→ **TASK STATEMENT**: Look below for the line holding "[451,767,657,804] #Jorge-martin ->" and the line holding "[50,492,322,532] People Stamps". Repeat those two and everything between, exactly.

→ **RECORDS TO USE**:
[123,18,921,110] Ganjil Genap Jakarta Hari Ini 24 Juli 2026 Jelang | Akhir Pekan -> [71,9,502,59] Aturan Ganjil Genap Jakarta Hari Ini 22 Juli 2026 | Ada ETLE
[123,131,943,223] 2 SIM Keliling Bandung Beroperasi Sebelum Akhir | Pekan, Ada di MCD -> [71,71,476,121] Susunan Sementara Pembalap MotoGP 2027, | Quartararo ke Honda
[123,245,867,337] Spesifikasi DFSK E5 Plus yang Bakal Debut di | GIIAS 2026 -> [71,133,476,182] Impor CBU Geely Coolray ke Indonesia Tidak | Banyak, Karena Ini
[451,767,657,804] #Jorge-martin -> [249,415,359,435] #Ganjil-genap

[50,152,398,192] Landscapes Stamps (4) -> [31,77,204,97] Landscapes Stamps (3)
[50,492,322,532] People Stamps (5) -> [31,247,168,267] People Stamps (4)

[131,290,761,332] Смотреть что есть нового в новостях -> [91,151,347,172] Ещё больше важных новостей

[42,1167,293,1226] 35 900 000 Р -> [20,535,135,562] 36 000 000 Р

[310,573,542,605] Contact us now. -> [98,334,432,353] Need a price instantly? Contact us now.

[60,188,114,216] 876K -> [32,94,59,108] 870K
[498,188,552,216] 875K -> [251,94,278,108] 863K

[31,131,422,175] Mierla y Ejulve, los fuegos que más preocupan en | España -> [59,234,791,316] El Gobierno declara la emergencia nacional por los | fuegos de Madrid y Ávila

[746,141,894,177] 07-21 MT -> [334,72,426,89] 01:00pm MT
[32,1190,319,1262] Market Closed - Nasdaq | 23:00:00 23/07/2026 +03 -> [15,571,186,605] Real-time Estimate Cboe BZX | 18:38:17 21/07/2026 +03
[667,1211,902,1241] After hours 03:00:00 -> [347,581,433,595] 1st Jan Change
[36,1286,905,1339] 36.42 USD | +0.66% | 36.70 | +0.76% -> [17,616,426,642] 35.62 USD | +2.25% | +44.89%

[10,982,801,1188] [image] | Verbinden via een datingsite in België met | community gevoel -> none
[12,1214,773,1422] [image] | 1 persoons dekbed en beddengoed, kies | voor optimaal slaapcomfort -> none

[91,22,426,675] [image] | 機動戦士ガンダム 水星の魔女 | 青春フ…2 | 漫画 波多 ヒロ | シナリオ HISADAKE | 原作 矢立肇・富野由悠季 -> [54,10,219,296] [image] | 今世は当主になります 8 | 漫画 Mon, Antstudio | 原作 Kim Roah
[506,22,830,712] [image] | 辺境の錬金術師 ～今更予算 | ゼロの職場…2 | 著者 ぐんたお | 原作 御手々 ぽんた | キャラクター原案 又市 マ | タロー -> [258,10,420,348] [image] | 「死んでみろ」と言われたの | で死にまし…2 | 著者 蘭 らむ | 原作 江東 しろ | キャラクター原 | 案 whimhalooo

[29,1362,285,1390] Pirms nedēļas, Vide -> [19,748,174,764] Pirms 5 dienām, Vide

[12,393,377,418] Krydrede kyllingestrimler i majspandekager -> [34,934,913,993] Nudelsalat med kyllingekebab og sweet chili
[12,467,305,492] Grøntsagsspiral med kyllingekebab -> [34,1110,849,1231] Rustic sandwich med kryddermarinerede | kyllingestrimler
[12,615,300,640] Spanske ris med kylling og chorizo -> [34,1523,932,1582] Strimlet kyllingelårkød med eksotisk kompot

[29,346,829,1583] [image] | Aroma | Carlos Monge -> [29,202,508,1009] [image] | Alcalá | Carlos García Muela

→ **TASK OUTPUT**:
[451,767,657,804] #Jorge-martin -> [249,415,359,435] #Ganjil-genap

[50,152,398,192] Landscapes Stamps (4) -> [31,77,204,97] Landscapes Stamps (3)
[50,492,322,532] People Stamps (5) -> [31,247,168,267] People Stamps (4)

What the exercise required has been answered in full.